La viande, le poisson et l’œuf, qui contiennent notamment des protéines animales, peuvent être données à raison de 10 g par jour à cet âge, soit deux cuillères à café de viande ou de poisson bien cuit à cœur et mixé, ou un quart d’œuf dur émietté.
Toutes les viandes peuvent être proposées à votre bébé, qu’elles soient rouges (bœuf, agneau, canard…) ou blanches (dinde, poulet, dindonneau…), à l’exception des abats et de la charcuterie, qui sont à éviter. Le jambon blanc, soigneusement dégraissé et découenné, peut être donné de temps à autre.
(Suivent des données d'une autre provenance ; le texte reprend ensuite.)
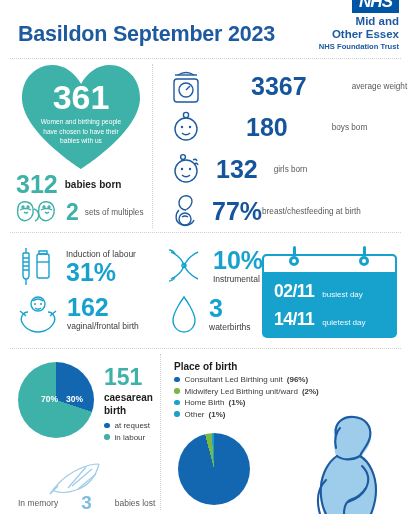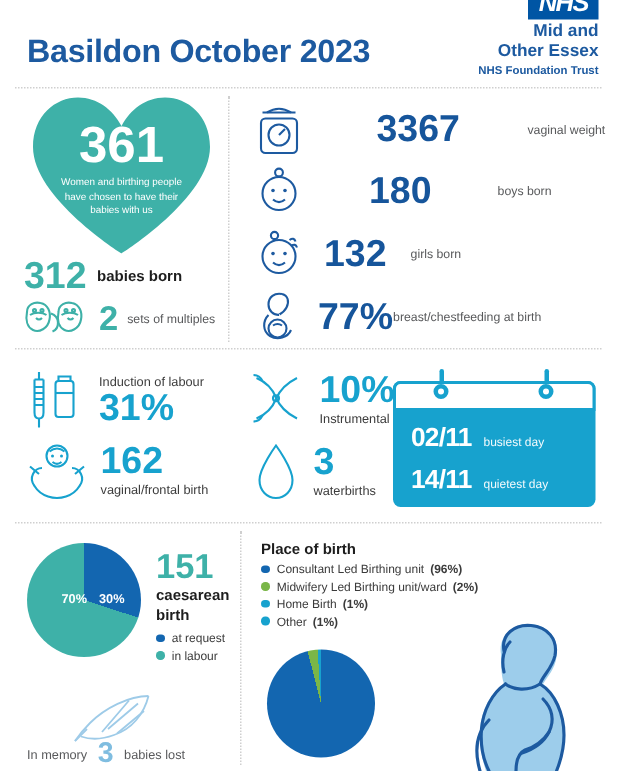--- a/index.html
+++ b/index.html
@@ -83,31 +83,31 @@
   .legend-t{font-size:8px;color:#3b3b3b;}
   .legend-p{font-size:8px;color:#3b3b3b;font-weight:bold;margin-left:4px;}
 
   .pob-title{position:absolute;left:174px;top:361px;font-size:10px;font-weight:bold;color:#1d1d1d;}
   .pob-legend{position:absolute;left:174px;top:375px;width:200px;}
 
   .caes-legend{position:absolute;left:104px;top:421px;}
   .caes-num{position:absolute;left:104px;top:366px;font-size:23px;font-weight:bold;color:#3eb1a8;line-height:1;}
   .caes-lbl{position:absolute;left:104px;top:392px;font-size:10px;font-weight:bold;color:#1d1d1d;line-height:1.25;}
 
-  .memory{position:absolute;left:18px;top:493px;display:flex;align-items:center;}
+  .memory{position:absolute;left:18px;top:493px;display:flex;align-items:center;gap:16px;}
   .mem-t{font-size:8.5px;color:#58595b;}
   .mem-n{font-size:19px;font-weight:bold;color:#7fbde0;margin:0 7px;line-height:1;}
 </style>
 </head>
 <body>
 
 <div class="page">
 
   <div class="header">
-    <div class="title">Basildon October 2023</div>
+    <div class="title">Basildon September 2023</div>
     <div class="nhs-block">
       <div class="nhs-logo">NHS</div>
       <div class="nhs-trust">
         <div>Mid and</div>
         <div>Other Essex</div>
       </div>
       <div class="nhs-sub">NHS Foundation Trust</div>
     </div>
   </div>
 
@@ -160,21 +160,21 @@
         <g fill="none" stroke="#1d5aa0" stroke-width="1.4">
           <path d="M7 9 h22"></path>
           <path d="M10 9 q8 -5 16 0"></path>
           <rect x="6" y="13" width="24" height="23" rx="3"></rect>
           <circle cx="18" cy="24" r="7"></circle>
           <path d="M18 24 l4 -4"></path>
         </g>
       </svg>
     </div>
     <div class="num dblue" style="font-size:25px;margin-left:9px;">3367</div>
-    <div class="lbl" style="margin-left:7px;">vaginal weight</div>
+    <div class="lbl" style="margin-left:7px;">average weight</div>
   </div>
 
   <div class="stat" style="left:168px;top:110px;gap:30px;">
     <div class="ico">
       <svg width="36" height="34" viewBox="0 0 36 34">
         <g fill="none" stroke="#1d5aa0" stroke-width="1.4">
           <circle cx="18" cy="5" r="2.6"></circle>
           <circle cx="18" cy="19" r="11"></circle>
           <circle cx="14" cy="17" r="1.2" fill="#1d5aa0" stroke="none"></circle>
           <circle cx="22" cy="17" r="1.2" fill="#1d5aa0" stroke="none"></circle>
Choisissez-le idéalement sans nitrites.
Côté poisson, deux portions par semaine sont recommandées : une de poisson maigre (comme le cabillaud, le colin -ou lieu-, le merlu, la sole…) et une de poisson gras (saumon, truite, sardine, maquereau, hareng…), en privilégiant des produits frais ou surgelés, non panés.
Certains poissons sont toutefois à limiter (1 fois tous les 2 mois)[5], en raison de leur teneur potentielle en polluants comme les PCB (Polychlorobiphényle) ou le méthyl-mercure : anguille, brème, barbeau, carpe, silure, espadon, marlin, siki, requin et lamproie. De plus, la consommation de poissons prédateurs sauvages tels que la lotte (ou baudroie), le bar (ou loup), le brochet, le thon, l’empereur, le flétan, la dorade, la bonite, le grenadier, la raie ou le poisson-sabre doit rester occasionnelle.[6]